Most Milky Way globular clusters (GCs) exhibit measurable flattening, even if on a very low level. Both cluster rotation and tidal fields are thought to cause this flattening. Nevertheless, rotation has only been confirmed in a handful of GCs, based mostly on individual radial velocities at large radii. We are conducting a survey of the central kinematics of Galactic GCs using the new Integral Field Unit instrument VIRUS-W. We detect rotation in all 11 GCs that we have observed so far, rendering it likely that a large majority of the Milky Way GCs rotate. We use published catalogs of the ACS survey of GCs to derive central ellipticities and position angles. We show that in all cases where the central ellipticity permits an accurate measurement of the position angle, those angles are in excellent agreement with the kinematic position angles that we derive from the VIRUS-W velocity fields.
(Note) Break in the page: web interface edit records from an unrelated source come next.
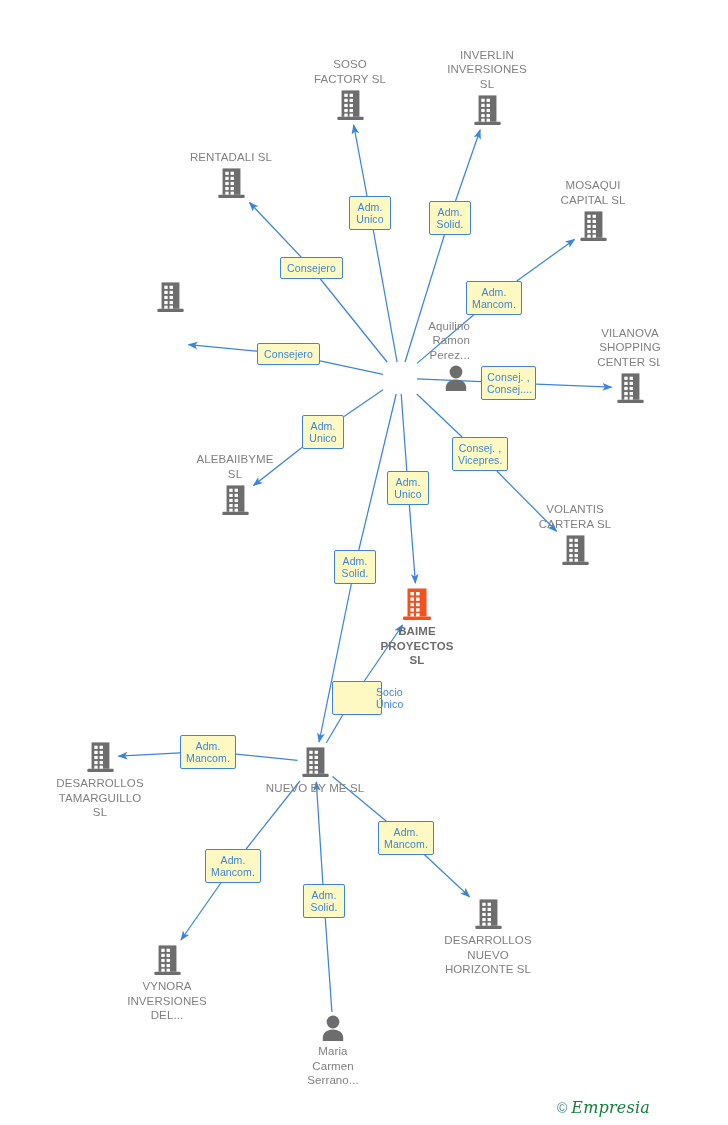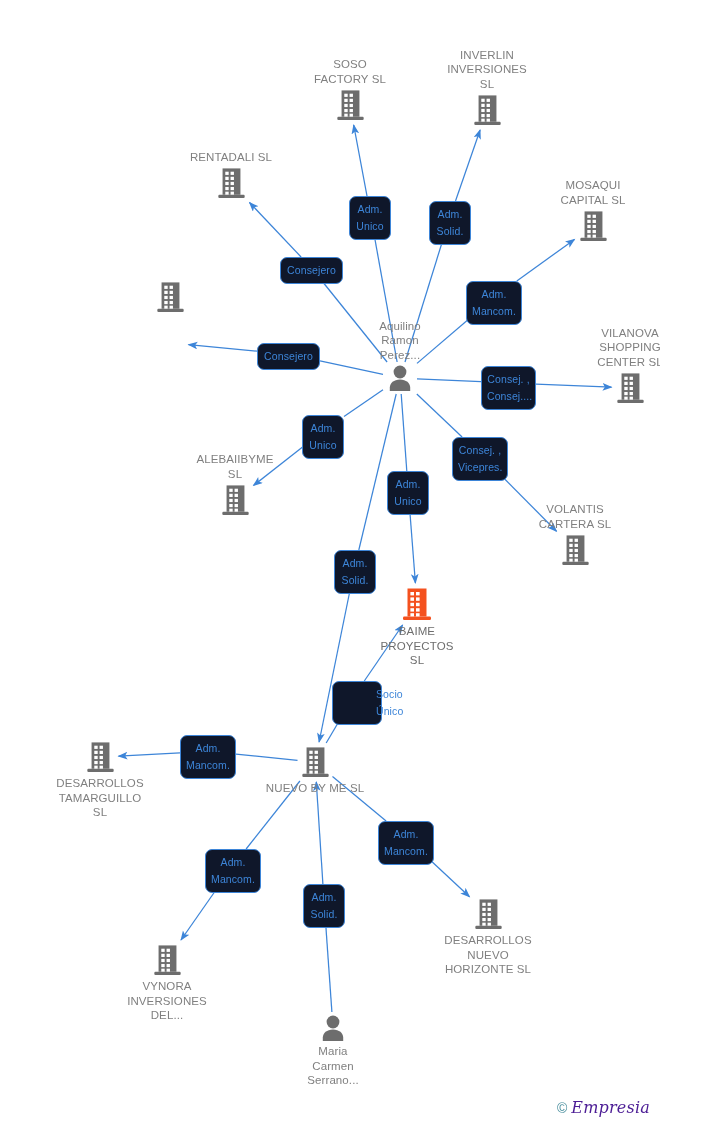"Adm." .elabel { background: #0f172a -> #fef9c3; border-radius: 7px -> 2px; line-height: 17px -> 12px }
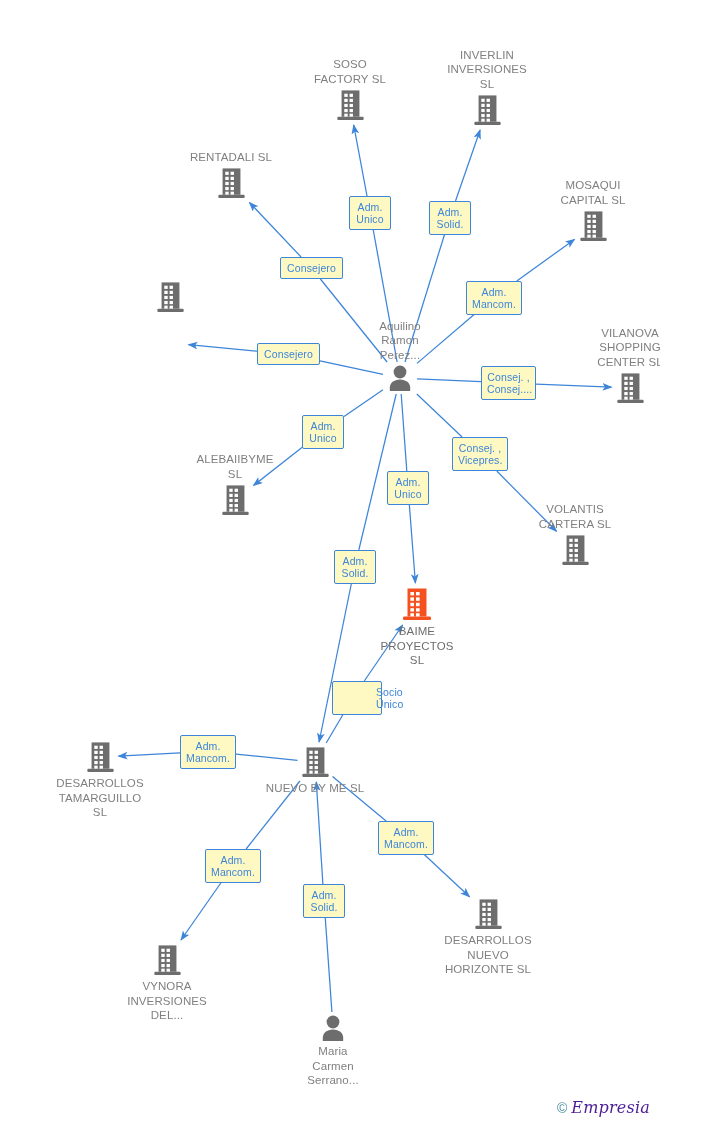"Aquilino" div.node { text-align: none -> right }
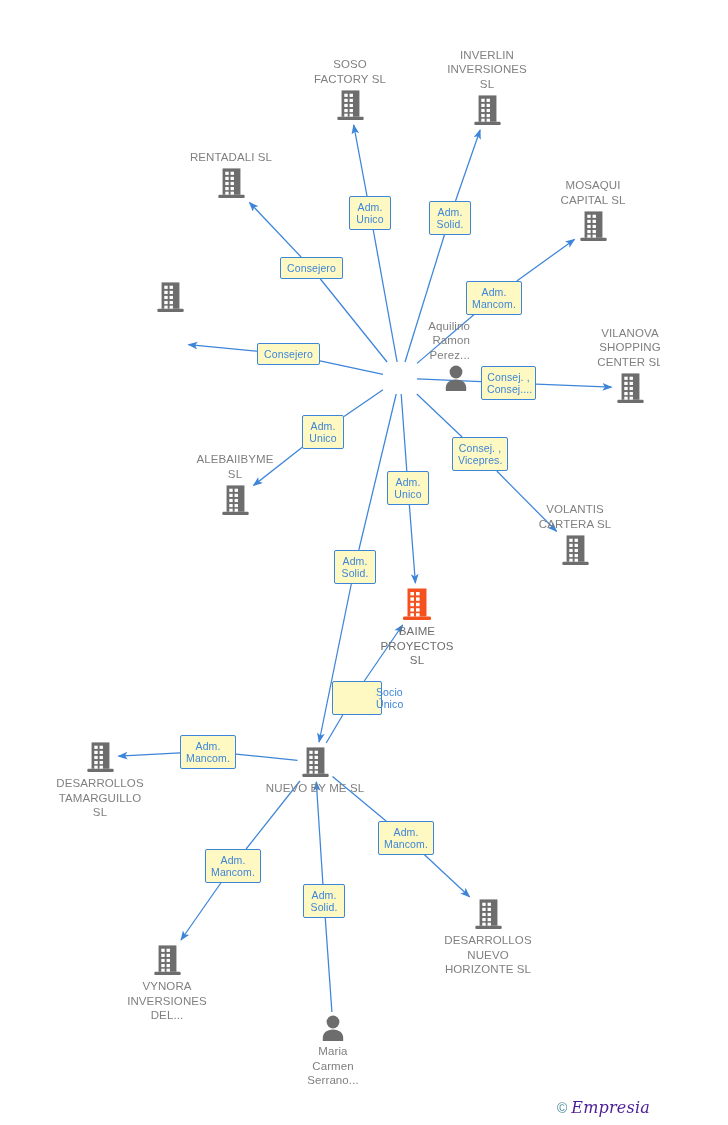"BAIME" .node.focus .caption { font-weight: normal -> bold }
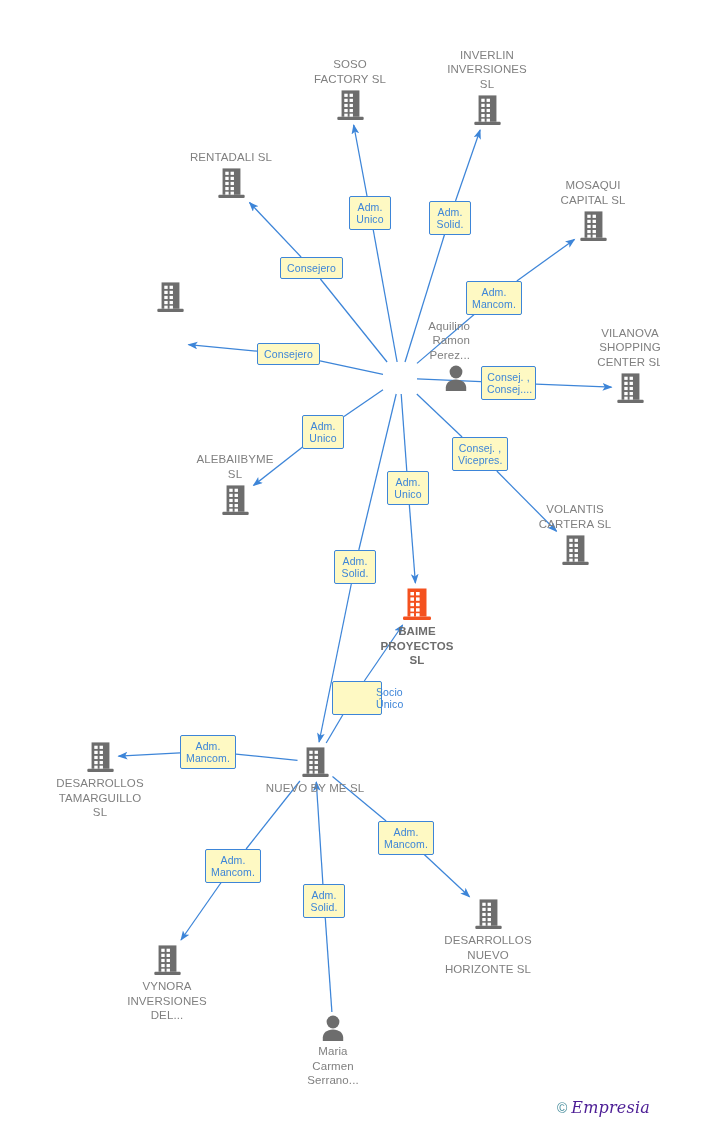"Empresia" #watermark .brand { color: #4c1d95 -> #15803d }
We find an unexpected tight correlation between central rotation and outer ellipticity, indicating that rotation drives flattening for the objects in our sample. We also find a tight correlation between central rotation and published values for the central velocity dispersion, most likely due to rotation impacting the old dispersion measurements. † This paper includes data taken at The McDonald Observatory of The University of Texas at Austin.